Aim of the exercise – For the material below, output exactly the span from the line with "[446,421,595,442] only, windows" to the line with "[356,831,542,847] [70,858,283,874] segundos, ou", including both, and nothing besides.

Data excerpts –
*** Block opens ***

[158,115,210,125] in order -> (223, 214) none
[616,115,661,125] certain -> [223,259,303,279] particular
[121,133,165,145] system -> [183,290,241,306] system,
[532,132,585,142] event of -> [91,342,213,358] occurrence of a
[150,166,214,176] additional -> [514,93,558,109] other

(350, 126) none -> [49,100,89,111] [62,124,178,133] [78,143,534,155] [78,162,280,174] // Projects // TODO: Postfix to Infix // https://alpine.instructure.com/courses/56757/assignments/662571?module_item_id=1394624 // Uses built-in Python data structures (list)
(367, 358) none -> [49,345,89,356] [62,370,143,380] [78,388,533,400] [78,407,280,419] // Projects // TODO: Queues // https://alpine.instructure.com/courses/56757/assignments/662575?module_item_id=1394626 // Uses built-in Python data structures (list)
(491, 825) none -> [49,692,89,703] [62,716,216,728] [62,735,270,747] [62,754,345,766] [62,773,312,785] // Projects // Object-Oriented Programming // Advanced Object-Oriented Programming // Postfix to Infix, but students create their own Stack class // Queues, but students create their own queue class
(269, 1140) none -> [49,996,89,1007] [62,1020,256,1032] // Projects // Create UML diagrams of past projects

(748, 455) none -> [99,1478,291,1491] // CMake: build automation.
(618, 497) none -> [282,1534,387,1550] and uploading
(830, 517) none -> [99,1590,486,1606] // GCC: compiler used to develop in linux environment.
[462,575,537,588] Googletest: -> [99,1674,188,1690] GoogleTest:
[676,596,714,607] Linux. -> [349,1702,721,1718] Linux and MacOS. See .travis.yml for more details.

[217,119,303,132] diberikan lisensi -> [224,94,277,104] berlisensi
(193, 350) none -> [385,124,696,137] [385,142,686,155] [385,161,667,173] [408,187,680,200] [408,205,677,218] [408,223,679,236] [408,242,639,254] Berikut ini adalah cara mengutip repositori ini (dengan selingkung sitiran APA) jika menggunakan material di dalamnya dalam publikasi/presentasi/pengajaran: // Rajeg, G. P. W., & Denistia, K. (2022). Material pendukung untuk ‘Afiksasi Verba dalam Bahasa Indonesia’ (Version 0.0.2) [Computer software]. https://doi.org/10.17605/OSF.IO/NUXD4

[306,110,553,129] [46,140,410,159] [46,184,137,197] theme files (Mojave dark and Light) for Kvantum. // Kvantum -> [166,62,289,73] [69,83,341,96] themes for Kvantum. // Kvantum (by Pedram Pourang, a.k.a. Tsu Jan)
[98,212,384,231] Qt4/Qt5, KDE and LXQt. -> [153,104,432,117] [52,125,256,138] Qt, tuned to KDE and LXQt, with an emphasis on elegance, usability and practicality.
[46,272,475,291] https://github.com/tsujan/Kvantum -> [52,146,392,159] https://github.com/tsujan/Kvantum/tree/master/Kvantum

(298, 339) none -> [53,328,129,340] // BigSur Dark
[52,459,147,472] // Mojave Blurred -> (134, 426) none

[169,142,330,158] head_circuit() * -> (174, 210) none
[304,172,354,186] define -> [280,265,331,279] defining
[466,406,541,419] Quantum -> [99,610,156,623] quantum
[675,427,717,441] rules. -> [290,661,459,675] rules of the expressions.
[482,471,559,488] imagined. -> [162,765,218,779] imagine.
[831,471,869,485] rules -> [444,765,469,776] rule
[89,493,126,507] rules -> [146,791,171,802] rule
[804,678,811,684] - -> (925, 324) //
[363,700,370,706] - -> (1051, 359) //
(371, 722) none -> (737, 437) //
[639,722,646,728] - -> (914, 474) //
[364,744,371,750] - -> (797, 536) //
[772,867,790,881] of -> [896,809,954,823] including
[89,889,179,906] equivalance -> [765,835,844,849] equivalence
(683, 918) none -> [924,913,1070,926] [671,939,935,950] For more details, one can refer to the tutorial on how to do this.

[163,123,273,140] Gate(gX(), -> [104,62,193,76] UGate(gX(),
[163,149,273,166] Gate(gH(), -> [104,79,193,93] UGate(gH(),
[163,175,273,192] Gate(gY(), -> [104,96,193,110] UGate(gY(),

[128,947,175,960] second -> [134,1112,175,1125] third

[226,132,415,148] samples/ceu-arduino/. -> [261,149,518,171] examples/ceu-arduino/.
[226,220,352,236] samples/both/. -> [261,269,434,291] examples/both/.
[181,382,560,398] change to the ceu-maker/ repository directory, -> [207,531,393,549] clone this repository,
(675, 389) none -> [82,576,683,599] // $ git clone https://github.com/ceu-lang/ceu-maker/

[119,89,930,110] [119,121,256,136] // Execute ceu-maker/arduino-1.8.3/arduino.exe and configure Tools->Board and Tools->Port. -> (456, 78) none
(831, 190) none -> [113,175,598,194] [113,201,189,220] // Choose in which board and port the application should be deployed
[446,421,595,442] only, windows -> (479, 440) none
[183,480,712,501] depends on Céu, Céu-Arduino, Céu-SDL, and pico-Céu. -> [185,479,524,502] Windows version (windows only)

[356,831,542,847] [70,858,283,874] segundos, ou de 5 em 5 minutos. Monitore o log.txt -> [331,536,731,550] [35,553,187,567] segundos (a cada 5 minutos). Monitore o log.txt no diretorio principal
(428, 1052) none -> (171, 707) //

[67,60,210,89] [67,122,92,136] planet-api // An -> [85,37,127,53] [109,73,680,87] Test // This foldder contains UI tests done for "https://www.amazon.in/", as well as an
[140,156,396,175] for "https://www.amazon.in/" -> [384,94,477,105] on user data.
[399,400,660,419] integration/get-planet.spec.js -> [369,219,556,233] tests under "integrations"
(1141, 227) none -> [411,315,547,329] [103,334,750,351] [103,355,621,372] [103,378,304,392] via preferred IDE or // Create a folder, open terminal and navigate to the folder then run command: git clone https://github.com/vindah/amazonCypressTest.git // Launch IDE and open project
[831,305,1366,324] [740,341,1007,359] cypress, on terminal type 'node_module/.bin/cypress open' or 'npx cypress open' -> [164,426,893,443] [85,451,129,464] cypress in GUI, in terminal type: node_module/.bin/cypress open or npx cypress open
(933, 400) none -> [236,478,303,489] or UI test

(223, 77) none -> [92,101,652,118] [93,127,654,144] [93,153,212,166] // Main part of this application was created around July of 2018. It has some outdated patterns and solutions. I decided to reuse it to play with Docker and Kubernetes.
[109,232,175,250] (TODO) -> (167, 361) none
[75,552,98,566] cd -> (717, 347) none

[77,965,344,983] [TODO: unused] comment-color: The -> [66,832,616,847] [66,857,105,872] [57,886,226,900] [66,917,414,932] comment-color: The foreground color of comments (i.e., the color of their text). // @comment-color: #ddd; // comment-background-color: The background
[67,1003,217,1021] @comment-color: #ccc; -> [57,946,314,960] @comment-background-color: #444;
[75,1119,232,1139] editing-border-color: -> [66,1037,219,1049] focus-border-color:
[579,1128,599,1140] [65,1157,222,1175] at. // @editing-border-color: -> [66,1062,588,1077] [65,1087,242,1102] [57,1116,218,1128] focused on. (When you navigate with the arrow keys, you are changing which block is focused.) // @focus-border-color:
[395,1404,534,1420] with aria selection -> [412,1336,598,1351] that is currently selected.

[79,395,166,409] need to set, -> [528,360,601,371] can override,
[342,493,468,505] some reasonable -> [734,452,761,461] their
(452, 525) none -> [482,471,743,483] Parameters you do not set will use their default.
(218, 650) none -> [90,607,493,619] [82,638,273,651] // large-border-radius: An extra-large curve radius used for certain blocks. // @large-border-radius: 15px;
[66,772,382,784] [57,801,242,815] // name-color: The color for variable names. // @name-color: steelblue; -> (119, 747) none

*** Block closes ***

Output of the exercise –
[446,421,595,442] only, windows -> (479, 440) none
[183,480,712,501] depends on Céu, Céu-Arduino, Céu-SDL, and pico-Céu. -> [185,479,524,502] Windows version (windows only)

[356,831,542,847] [70,858,283,874] segundos, ou de 5 em 5 minutos. Monitore o log.txt -> [331,536,731,550] [35,553,187,567] segundos (a cada 5 minutos). Monitore o log.txt no diretorio principal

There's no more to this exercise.